Saturday, June 25, 2011

Arrogance and the Defeat of Custer

Today, is the anniversary of the Greasy Grass Fight or as you may have heard it called the Battle of Little Bighorn.  On this day in 1876, the 7th Cavalry led by Lt. Col. George Armstrong Custer was utterly defeated. 

Three forces led by Crook, Gibbon, and Custer were dispatched to bring about the defeat of the Lakota.  The US Army thought it could trap the Indians and end the Indian problem.  However, Custer made a series of errors, which turned the table.

First, he advanced more quickly than he was ordered to do.  Gibbon was leading the infantry brigade and was advancing very slowly.  Crook had been turned back by Crazy Horse and his band at Rosebud Creek.  So, by moving too quickly, Custer had placed himself in an isolated position. 

Second, he had grossly underestimated the number of Indians in the village he was attacking.  The Lakota had been joined by the Cheyenne and Arapaho and there were thousands of Indians gathered there.

Third, he had no respect for the fighting ability of the Indian military.  Once he neared what he thought was just a village, he ordered an immediate attack and split his troops into three groups.  This was to ensure few Indians would be able to escape.  What it ensured was Custer's troops were weakened and at the end of the day Custer and 210 men were dead.


According to Lakota writer Joseph Marshall, III in his book The Day The World Ended at Little Bighorn, the Lakota claimed victory, but "uneasiness settled in the minds of many of the old ones."  They had seen the whites go from annoying interlopers to land-hungry enemies.  Marshall says, "That knowledge was the basis for a nagging question that some asked one another, or simply wrestled with alone.  What would this victory bring?"

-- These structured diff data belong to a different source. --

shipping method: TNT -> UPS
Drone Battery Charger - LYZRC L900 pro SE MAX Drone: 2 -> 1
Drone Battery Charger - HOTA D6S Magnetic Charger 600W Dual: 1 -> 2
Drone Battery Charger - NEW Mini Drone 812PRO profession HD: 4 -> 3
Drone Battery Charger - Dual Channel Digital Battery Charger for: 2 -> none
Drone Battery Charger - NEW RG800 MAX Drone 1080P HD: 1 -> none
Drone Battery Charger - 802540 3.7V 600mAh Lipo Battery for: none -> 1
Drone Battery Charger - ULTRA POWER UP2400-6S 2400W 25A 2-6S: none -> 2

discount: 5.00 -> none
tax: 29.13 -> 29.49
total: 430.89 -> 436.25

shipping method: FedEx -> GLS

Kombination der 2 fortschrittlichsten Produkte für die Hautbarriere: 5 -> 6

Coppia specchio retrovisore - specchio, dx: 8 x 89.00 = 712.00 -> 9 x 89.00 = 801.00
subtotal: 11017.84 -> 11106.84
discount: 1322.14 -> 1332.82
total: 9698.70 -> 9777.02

This incredible victory would bring terror, sorrow, and death.  Crazy Horse would be killed in 1877 after surrendering.  Sitting Bull would surrender and be killed on a reservation in 1890.  From June 25, 1876 until December 29, 1890, the Lakota would be hunted down, put on reservations, and finally over 200 Lakota would be massacred at Wounded Knee bringing about the end of the "Indian conflicts."

The bright spot in all of this is the Lakota were not utterly destroyed.  Their way of life was forever changed, but the army couldn't destroy their spirit.  Marshall says, "The forces that sent armies to herd our ancestors onto reservations could not destroy the essence of our culture."

The Lakota, Cheyenne, and Arapaho are still among us.  Most are on reservations today, but they have preserved their culture, traditions, and language for the most part.  And, within the last few years, both sides of the story has been told.  What was once called Custer's Last Stand, is now called the Battle of Little Bighorn.  And, thankfully, reasonable people realize the Lakota, Cheyenne, and Arapaho were defending their way of life - just as all of us would do if we were suddenly invaded by hostile forces today.


Little Bighorn is now a National Monument where both the 7th Cavalry and the Indian tribes are remembered and honored for both sides fought bravely that day in 1876, and as with any war only one side could be victorious. 

Perhaps the lesson we can learn from this is arrogance can make us think we are invincible when in fact all it really does is cloud our ability to see how vulnerable we are until it's too late.